— Records supplied —
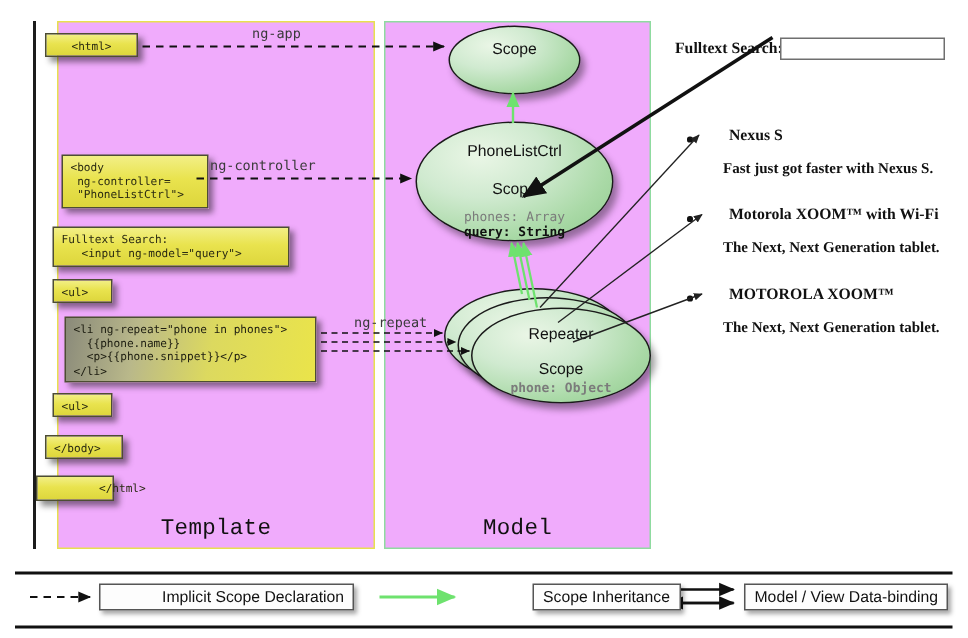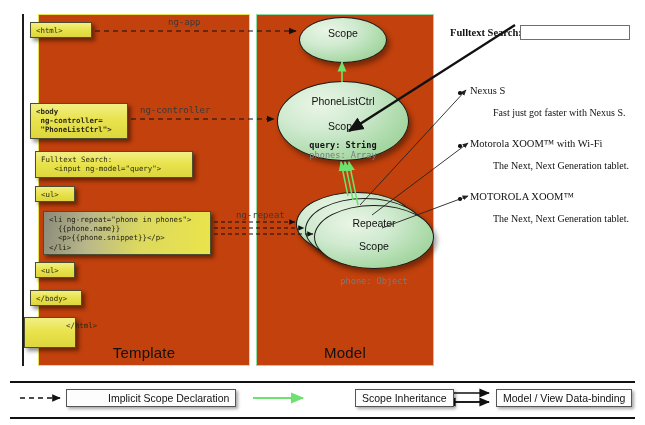--- a/index.html
+++ b/index.html
@@ -1,49 +1,49 @@
 <!DOCTYPE html>
 <html><head>
 <meta charset="utf-8">
 <style>
   html,body{margin:0;padding:0;background:#ffffff;}
   body{width:645px;height:425px;overflow:hidden;
        font-family:"Liberation Sans",sans-serif;}
   #stage{position:relative;width:645px;height:425px;}
 
   
-  .panel{position:absolute;background:#c2410c;box-sizing:border-box;}
+  .panel{position:absolute;background:#f0abfc;box-sizing:border-box;font-family:Liberation Mono, monospace;}
   #panel-template{left:38px;  top:14px; width:212px; height:352px; border:1.5px solid #e8e04f;}
   #panel-model   {left:256px; top:14px; width:178px; height:352px; border:1.5px solid #8fdba0;}
   #panel-view    {left:440px; top:14px; width:198px; height:352px; border:1.5px solid #7a7ae0;}
   .panel-label{position:absolute;bottom:4px;left:0;width:100%;text-align:center;
                font-size:15px;color:#111;letter-spacing:.2px;}
 
   
   #left-edge{position:absolute;left:22px;top:14px;width:2px;height:352px;background:#1c1c1c;}
 
   
   .codebox{position:absolute;box-sizing:border-box;
       border:1px solid #4d4d33;
       background:linear-gradient(180deg,#f2ef86 0%,#e9e34e 45%,#ddd63c 100%);
       box-shadow:3px 3px 4px rgba(0,0,0,.45);
       font-family:"DejaVu Sans Mono","Liberation Mono",monospace;
       font-size:7.4px;line-height:9.2px;color:#2a2a12;
       padding:3px 5px;white-space:pre;}
   .codebox.grad{background:linear-gradient(100deg,#8a8a7a 0%,#b9b88a 28%,#dcd95f 58%,#eae44a 100%);
                 color:#1c1c10;}
 
-  #b-html   {left:30px; top:22px;  width:62px;  height:16px;}
-  #b-body   {left:30px; top:103px; width:98px;  height:36px;font-weight:bold;}
+  #b-html   {left:30px; top:22px;  width:62px;  height:16px;text-align:center;}
+  #b-body   {left:41px; top:103px; width:98px;  height:36px;}
   #b-search {left:35px; top:151px; width:158px; height:27px;}
   #b-ul1    {left:35px; top:186px; width:40px;  height:16px;}
   #b-li     {left:43px; top:211px; width:168px; height:44px;}
   #b-ul2    {left:35px; top:262px; width:40px;  height:16px;}
   #b-bodyend{left:30px; top:290px; width:52px;  height:16px;}
-  #b-htmlend{left:24px; top:317px; width:52px;  height:31px;padding-left:41px;}
+  #b-htmlend{left:24px; top:317px; width:52px;  height:17px;padding-left:41px;}
 
   
   .scope{position:absolute;border-radius:50%;
       border:1.4px solid #1a1a1a;
       background:radial-gradient(ellipse at 32% 28%,#eaf6e6 0%,#d0ead0 35%,#a9d9a6 70%,#8ec98c 100%);
       box-shadow:3px 4px 5px rgba(0,0,0,.38);
       text-align:center;color:#111;}
   .scope .nm{font-size:10.5px;line-height:12px;}
   .scope .fld{font-family:"DejaVu Sans Mono","Liberation Mono",monospace;font-size:8.6px;line-height:10px;}
   .scope .fld.strong{font-weight:bold;color:#111;}
@@ -52,31 +52,31 @@
   #s-root{left:299px;top:17px;width:86px;height:44px;}
   #s-root .nm{padding-top:9px;}
   #s-ctrl{left:277px;top:81px;width:130px;height:78px;}
   #s-ctrl .nm{padding-top:13px;}
   #s-ctrl .flds{margin-top:8px;}
   
   #s-rep3{left:296px;top:192px;width:118px;height:62px;}
   #s-rep2{left:305px;top:198px;width:118px;height:62px;}
   #s-rep1{left:314px;top:205px;width:118px;height:62px;}
   #s-rep1 .nm{padding-top:11px;}
-  #s-rep1 .flds{margin-top:24px;}
+  #s-rep1 .flds{margin-top:2px;font-weight:bold;}
 
   
   #view-inner{position:absolute;left:440px;top:14px;width:198px;height:352px;
               font-family:"Liberation Serif","DejaVu Serif",serif;color:#111;}
   #fs-label{position:absolute;left:10px;top:13px;font-size:10.5px;font-weight:bold;}
   #fs-input{position:absolute;left:80px;top:11px;width:110px;height:15px;
             border:1px solid #6f6f6f;background:#ffffff;box-sizing:border-box;}
-  .v-item{position:absolute;left:30px;font-size:10.5px;font-weight:normal;}
+  .v-item{position:absolute;left:46px;font-size:10.5px;font-weight:bold;}
   .v-bullet{position:absolute;left:18px;width:3.5px;height:3.5px;border-radius:50%;background:#111;}
-  .v-desc{position:absolute;left:53px;font-size:10px;font-weight:normal;}
+  .v-desc{position:absolute;left:42px;font-size:10px;font-weight:bold;}
 
   
   #rule-top{position:absolute;left:10px;top:381px;width:625px;height:2px;background:#111;}
   #rule-bot{position:absolute;left:10px;top:417px;width:625px;height:2px;background:#111;}
   .legbox{position:absolute;box-sizing:border-box;background:#fdfdfd;
           border:1px solid #555;box-shadow:2px 2px 3px rgba(0,0,0,.35);
           font-size:10.5px;color:#111;padding:2px 6px;white-space:nowrap;}
   #leg1{left:66px; top:389px;padding-left:41px;}
   #leg2{left:311px;top:389px;margin-left:44px;}
   #leg3{left:496px;top:389px;}
@@ -114,22 +114,22 @@
   <div class="codebox" id="b-htmlend">&lt;/html&gt;</div>
 
   <div class="scope" id="s-root">
     <div class="nm">Scope</div>
   </div>
 
   <div class="scope" id="s-ctrl">
     <div class="nm">PhoneListCtrl</div>
     <div class="nm">Scope</div>
     <div class="flds">
+      <div class="fld dim">phones: Array</div>
       <div class="fld strong">query: String</div>
-      <div class="fld dim">phones: Array</div>
     </div>
   </div>
 
   <div class="scope" id="s-rep3"></div>
   <div class="scope" id="s-rep2"></div>
   <div class="scope" id="s-rep1">
     <div class="nm">Repeater</div>
     <div class="nm">Scope</div>
     <div class="flds">
       <div class="fld dim">phone: Object</div>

— Task objective —
Which of the lines in the data hold the string "margin"? Report each of them by copying it.

— Worked solution —
   html,body{margin:0;padding:0;background:#ffffff;}
   #s-ctrl .flds{margin-top:8px;}
-  #s-rep1 .flds{margin-top:24px;}
+  #s-rep1 .flds{margin-top:2px;font-weight:bold;}
   #leg2{left:311px;top:389px;margin-left:44px;}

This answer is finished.